Ainsi en est-il du traitement du riche matériel thématique du Ier mouvement : son introduction lente aux cordes graves puis aux violons, traversée de grands appels de cuivres, puis sa section Allegro, forte de trois thèmes dont la polyphonie est magistralement mise en valeur comme l'instauration de quelque vision divine. Enfin une coda où s'affirment les fanfares glorieuses du début. L'Adagio serein, ouvert par la mélodie légèrement mélancolique du hautbois, développe le flot intense des cordes que le chef modèle dans un dépouillement pianissimo. Comme il en façonne les crescendos intenses, couronnés de cuivres incandescents. Le scherzo qui se signale par sa scansion sautillante, bénéficie d'un travail extrêmement élaboré dans sa dynamique s'abreuvant à la valse, au menuet, voire au Ländler autrichien dans le goût burlesque. Tandis que le trio est élégant dans l'association joliment dansante des bois et des cordes. Au finale, où s'affirme la religiosité de Bruckner, Shani pare de douceur l'introduction lente pour ensuite habilement en différentier les diverses séquences, dont la double fugue du choral solennel de cuivres en un crescendo triomphal, ménagé dans toute sa plénitude. 
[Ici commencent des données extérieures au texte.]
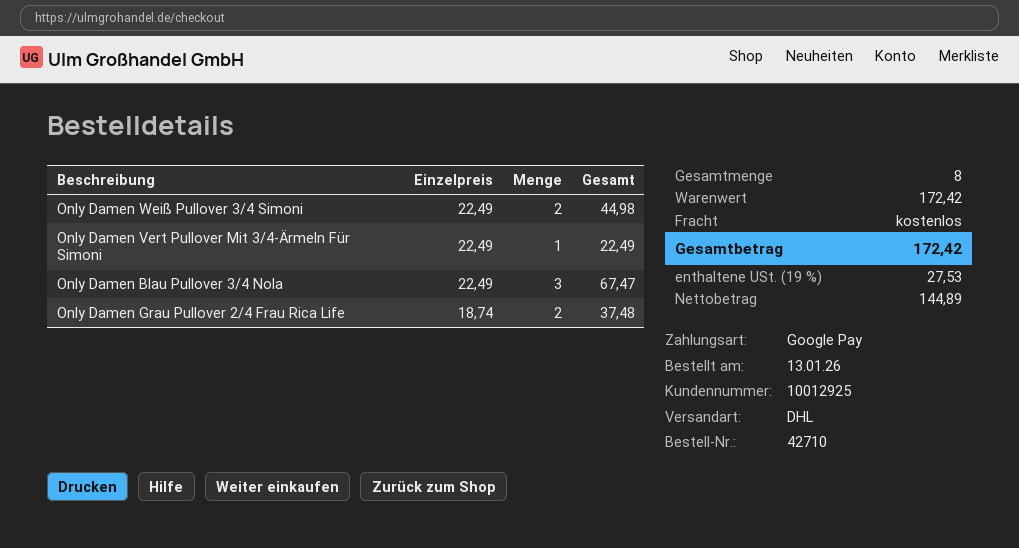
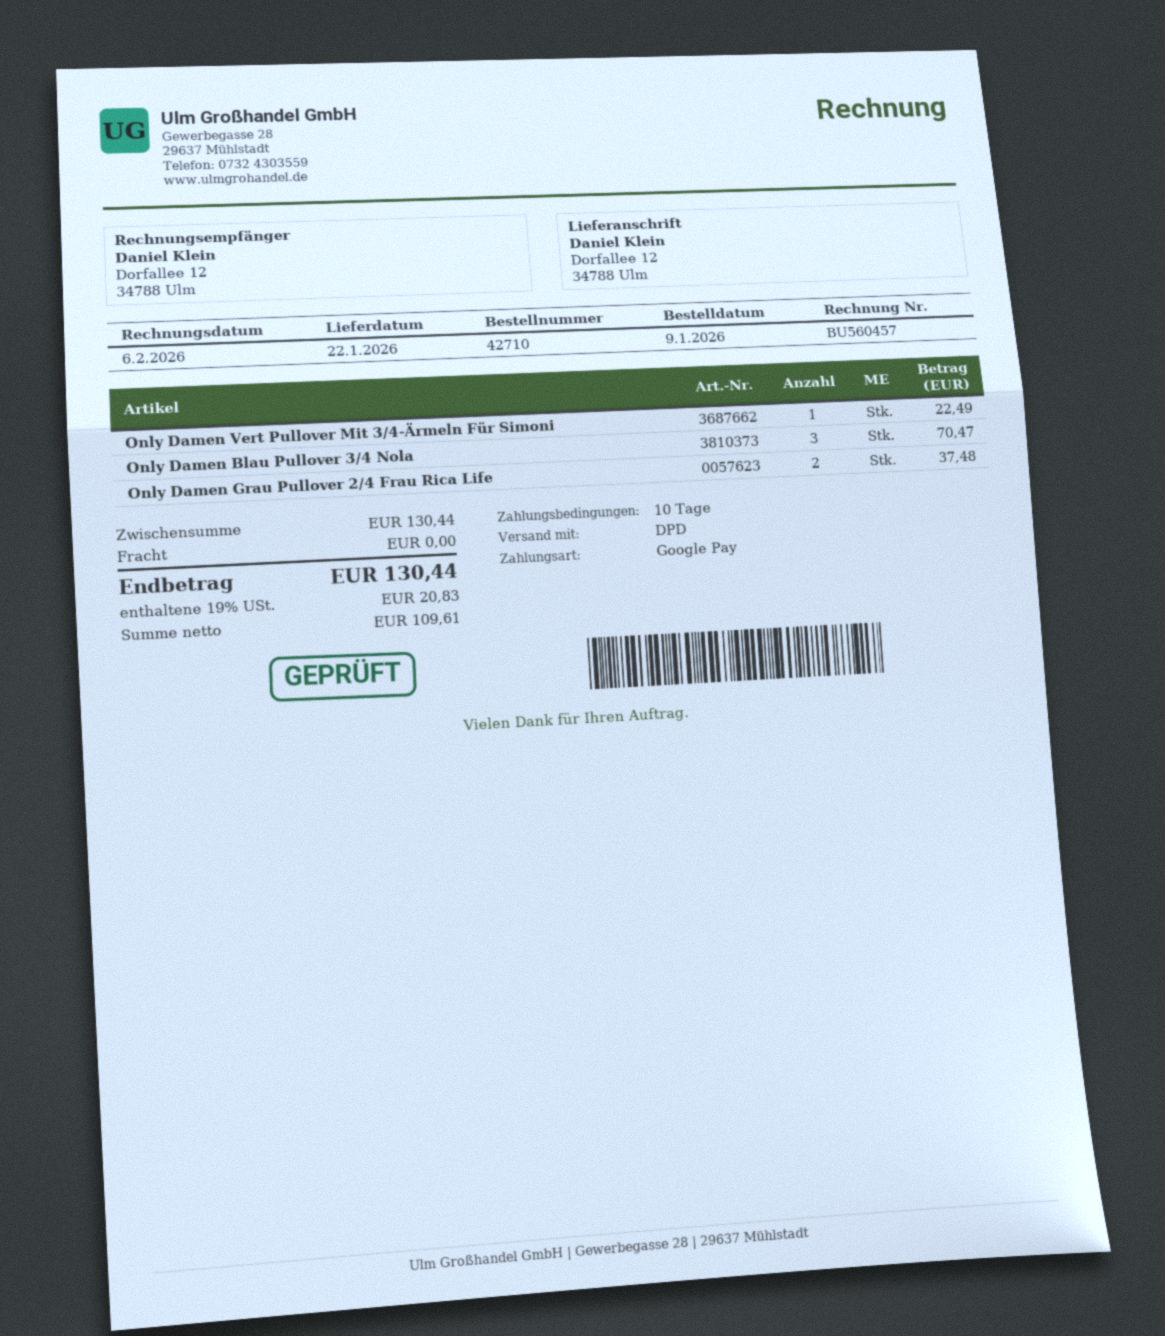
order date: 2026-01-13 -> 2026-01-09
shipping method: DHL -> DPD
Only Damen Weiß Pullover 3/4 Simoni: 2 for 44.98 -> none
Only Damen Blau Pullover 3/4 Nola: 3 for 67.47 -> 3 for 70.47
subtotal: 172.42 -> 130.44
net: 144.89 -> 109.61
tax: 19% = 27.53 -> 19% = 20.83
total: 172.42 -> 130.44

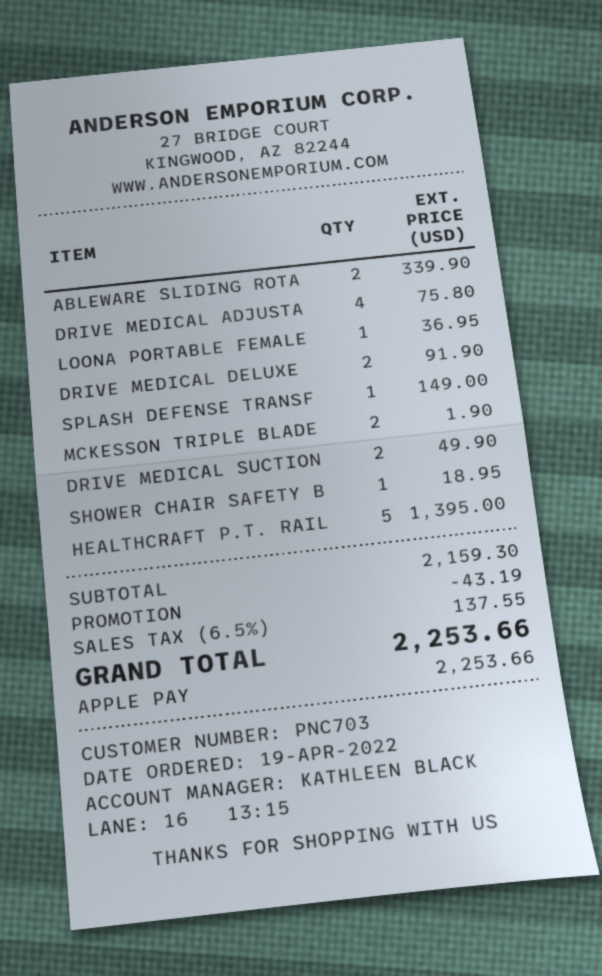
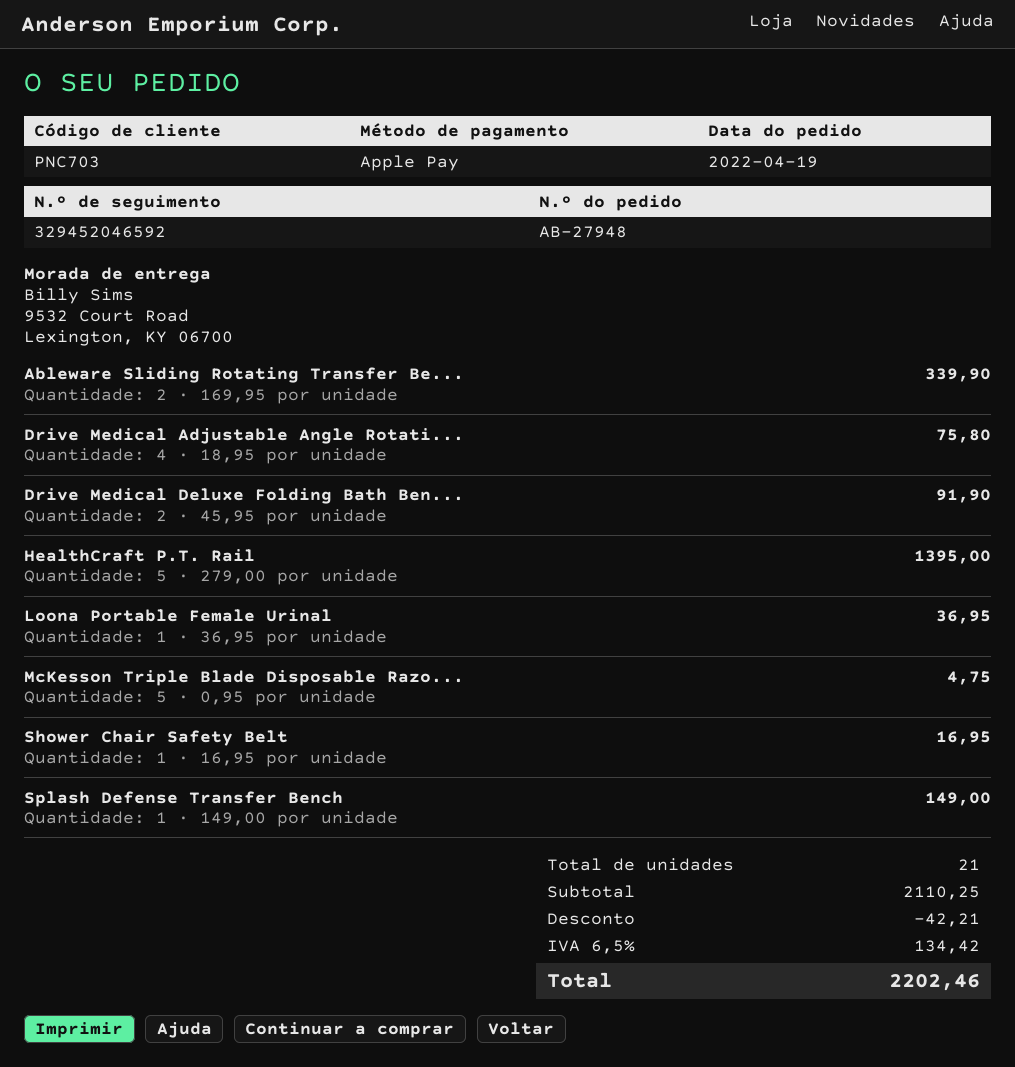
MCKESSON TRIPLE BLADE: 2 for 1.90 -> 5 for 4.75
DRIVE MEDICAL SUCTION: 2 for 49.90 -> none
SHOWER CHAIR SAFETY B: 1 for 18.95 -> 1 for 16.95
subtotal: 2159.30 -> 2110.25
discount: 43.19 -> 42.21
tax: 6.5% = 137.55 -> 6.5% = 134.42
total: 2253.66 -> 2202.46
Le fini sonore que prodigue l'Orchestre Philharmonique de Rotterdam, à la destinée duquel Shani préside depuis 2018, est fascinant. La qualité instrumentale n'a d'égale que le raffinement de jeu. Soyeux des cordes combien chantantes jusque dans le registre pppp, rondeur des cuivres jamais tonitruants, sûreté de la petite harmonie dont des flûtes, hautbois ou clarinettes d'une réelle plastique sonore, tout ici ressortit à l'excellence d'une formation de très haute tenue. Elle est saisie dans l'acoustique idéalement aérée de la salle de concert De Doelen à Rotterdam : image naturelle dans la restitution aussi bien des passages fff que des ténus pianissimos, ce sans excès dans le registre grave, parfait étagement des plans.
Texte de Jean-Pierre Robert  

Plus d’infos

  • Anton Bruckner : Symphonie N°5 en Si bémol majeur 
  • Rotterdam Philharmonic Orchestra, dir. Lahav Shani
  • 1 CD Warner Classics : 5054197792014 (Distribution : Warner Classics) 
  • Durée du CD : 71 min 31 s
  • Note technique : etoile orangeetoile orangeetoile orangeetoile orangeetoile orange (5/5)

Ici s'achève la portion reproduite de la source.